Could git be configured with a different diff algorithm to have this
functionality, or is it too tied to lines ?

------
superasn
This would work great with Firebase too. I remember writing a collaborative
document editor similar to Google docs and the "document" was basically JSON
with nodes for headlines, paragraphs, etc that multiple users could edit in
real time.

That time I just used to write the whole JSON to firebase (with flock like
locking) and it was really bad but since it was just a weekend project I
didn't care much at that time. Bet a library like this could have saved me a
lot of headache.

------
nmca
This seems to be Martin Kleppman's work - worth noting that his book,
"Designing data intensive applications" is also very good :)

------
paulddraper
This looks great, depending on the nature of the "collaborative app".

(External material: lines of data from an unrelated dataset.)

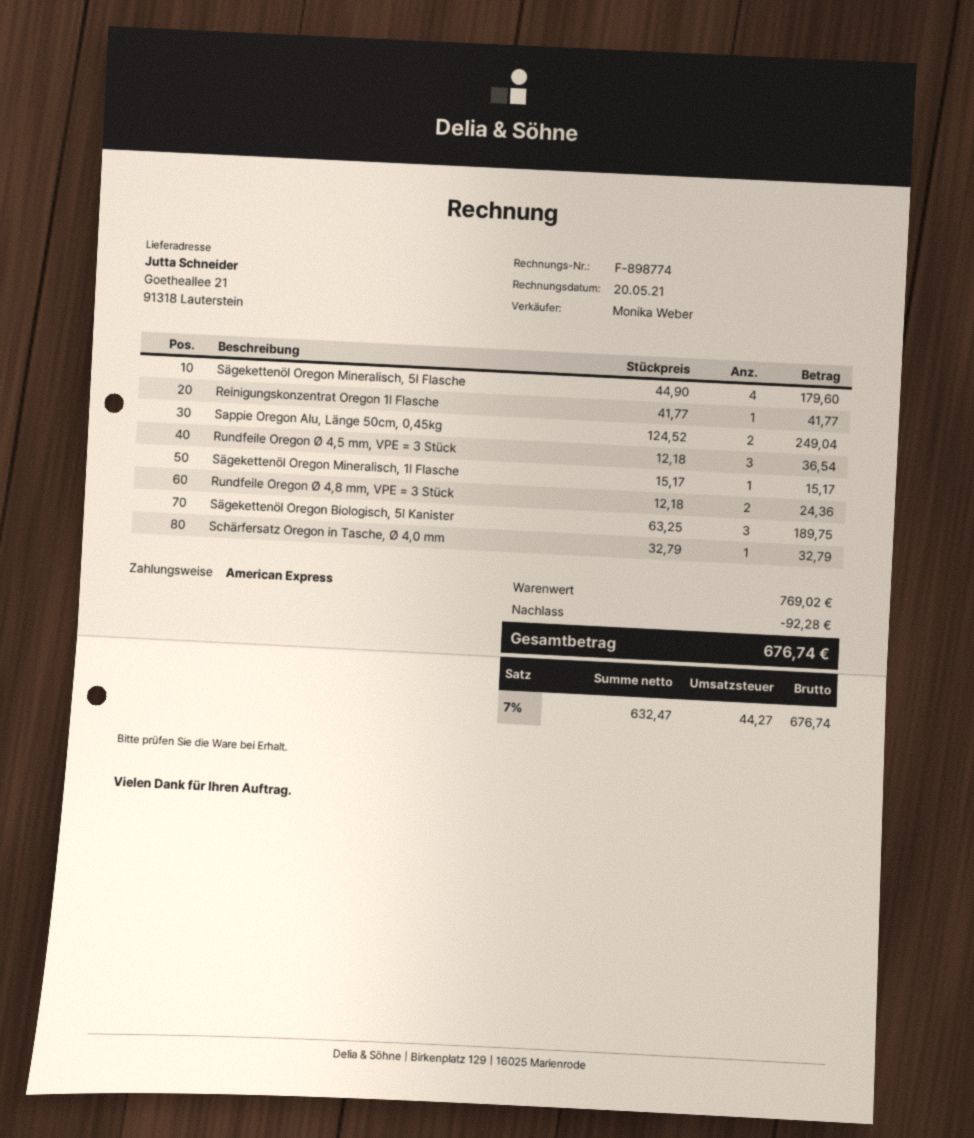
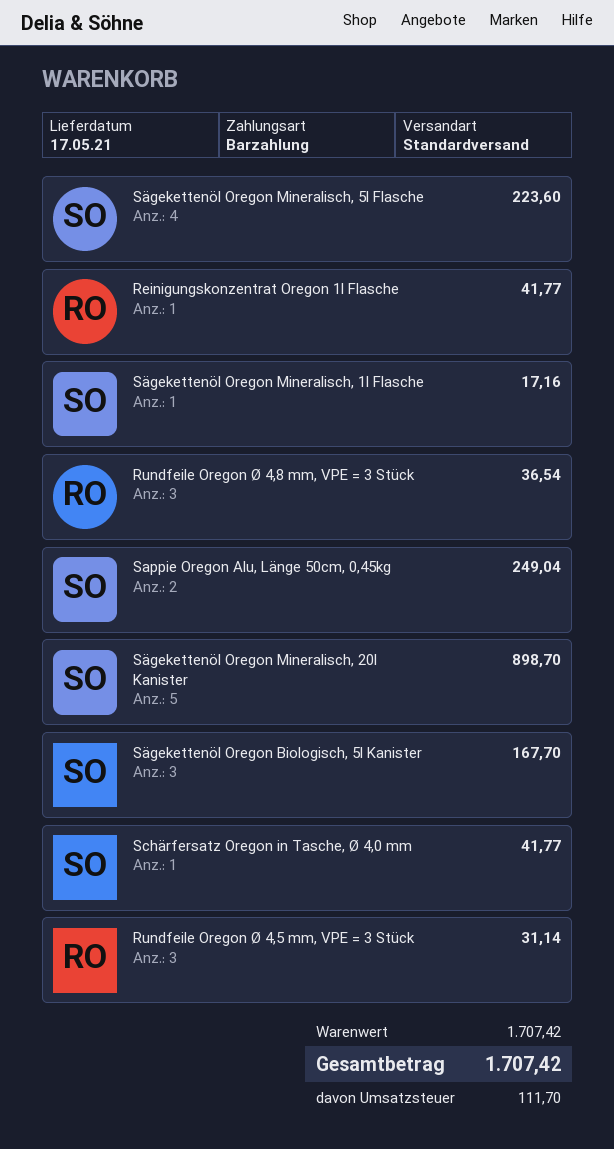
payment method: American Express -> cash
Sägekettenöl Oregon Mineralisch, 5l Flasche: 4 for 179.60 -> 4 for 223.60
Rundfeile Oregon Ø 4,5 mm, VPE = 3 Stück: 3 for 36.54 -> 3 for 31.14
Sägekettenöl Oregon Mineralisch, 1l Flasche: 1 for 15.17 -> 1 for 17.16
Rundfeile Oregon Ø 4,8 mm, VPE = 3 Stück: 2 for 24.36 -> 3 for 36.54
Sägekettenöl Oregon Biologisch, 5l Kanister: 3 for 189.75 -> 3 for 167.70
Schärfersatz Oregon in Tasche, Ø 4,0 mm: 1 for 32.79 -> 1 for 41.77
Sägekettenöl Oregon Mineralisch, 20l Kanister: none -> 5 for 898.70
subtotal: 769.02 -> 1707.42
discount: 92.28 -> none
tax: 44.27 -> 111.70
total: 676.74 -> 1707.42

E.g. perhaps the most popular collaborative app is Google Docs. This would be
a terrible choice for Google Docs, as it doesn't have specialized transforms
for text editing/formatting (which turn out to be rather challenging).

------
kuon
My experience with collaborative sync is that it is really application
specific. Most of the time, I used a dumb store (just storing all versions)
and had the app decide of the logic to produce the current state.

But, this library looks nice, and I'm sure it can fit some use cases.

------
jpsim
Very similar to Realm (also syncing CRDTs), though this seems more lightweight
and works in client-side web apps. [https://realm.io](https://realm.io)

------
zeandcode
Recently I created jkt library for my NodeJs project.
[https://github.com/slaveofcode/jkt](https://github.com/slaveofcode/jkt)

------
davidw
This is pretty interesting. I've seen similar problems at various places I've
worked, and having a library that uses a CRDT to solve it is a winning
proposition.

------
softwarelimits
Thank you very much for the publication, may I ask a few questions:

* How to integrate this with a decent pagination library?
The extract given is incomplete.